A veil of impenetrable secrecy was imposed on the number of boat arrivals, the number of operations, and the entire operational nature of the exercise.  To enforce the effort, Prime Minister Tony Abbott created a force outfitted with the sort of dark kit that would have made the goose-steppers swoon and old military orders sigh.  The Australian Border Protection Force would be given a separate, higher standing than other agencies, with the slightest fascist lite appeal of uniforms, badges and insignia.  (Those cheeky disorderly refugees need only the best the business of repelling can buy.)

By 2016, the Sydney Morning Herald noted that some “20 per cent of the Department of Immigration and Border Protection’s senior executive ranks are now uniformed, with the majority working within the Australian Border Force.”  And such thuggish authority will come with its host of ironies: those figures of sound authoritarian reassurance had donned uniforms made “almost entirely in Sri Lanka, Pakistan and China.”

While the likes of former prime ministers John Howard and Tony Abbott might have been brimming with excitement and pride at the creation of one of the world’s most ruthless gulag-enforced systems to counter “illegals” (this concept is, as with much in the refugee world, anathema and arbitrary), the model remains hard to export.  For one, it involes exorbitant, costly measures – the Australian program costs billions, an imposition of cruelty at cost.  In another sense, it also furnishes the public with an illusion that borders are secure.  The problem is merely deferred and deflected to other states (very neighbourly is Australia on that score).  Nor does this halt those seeking aerial routes.

Trump, as he tends to, mines vaults of images for effect.  He wanted a particular quarry after the discovery of the bodies of Óscar Alberto Martínez Ramírez and his 23-month-old daughter, Valeria, found drowned in the Rio Grande on Monday.  “The image,” the New York Times suggested, “represents a poignant distillation of the perilous journey migrants face on their passage north to the United States, and the tragic consequences that often go unseen in the loud and caustic debate over border policy.”

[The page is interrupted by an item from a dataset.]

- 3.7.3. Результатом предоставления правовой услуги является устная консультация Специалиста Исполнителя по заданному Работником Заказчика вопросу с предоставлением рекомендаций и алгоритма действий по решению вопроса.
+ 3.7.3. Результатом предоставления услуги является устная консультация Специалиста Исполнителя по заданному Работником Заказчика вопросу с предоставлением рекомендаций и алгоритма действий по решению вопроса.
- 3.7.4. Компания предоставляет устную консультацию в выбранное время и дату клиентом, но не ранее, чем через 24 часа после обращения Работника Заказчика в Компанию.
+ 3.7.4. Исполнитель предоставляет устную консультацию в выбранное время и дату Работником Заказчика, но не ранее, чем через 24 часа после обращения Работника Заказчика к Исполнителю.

An appreciation for poignancy and good grace are not the standout features of the US President.  Since being in office, he has conflated the immigration issue with the search for asylum.  “The United States will not be a migrant camp,” he promised in June 2018, “and it will not be a refugee holding facility”.  Criminalisation has been a strong theme.  Parents have been separated from their children.  The process for seeking asylum has become one of crawling rather than pacing.

According to Senator Bernie Sanders, “Trump’s policy of making it harder to seek asylum – and separating families who do – is cruel, inhumane and leads to tragedies like this.”  Trump’s retort was uncomplicated: the Democrats were preventing him from plugging holes in Fortress USA.  “If they fixed the laws you wouldn’t have that.  People are coming up, they’re running through the Rio Grande.”

Having scoured a few examples of Australian border force material, he tweeted how, “These flyers depict Australia’s policy on IIlegal Immigration.  Much can be learned!”

The flyers were of the standard, blaring variety, with the border authorities condemning anybody daring to make the journey of danger.  “No way you will make Australia home,” screams a headline, followed by the boastful assertion that,  “The Australian Government has introduced the toughest border protection measures ever.”  Another promises that any attempt to journey to Australia by boat will not result in settlement in the country itself.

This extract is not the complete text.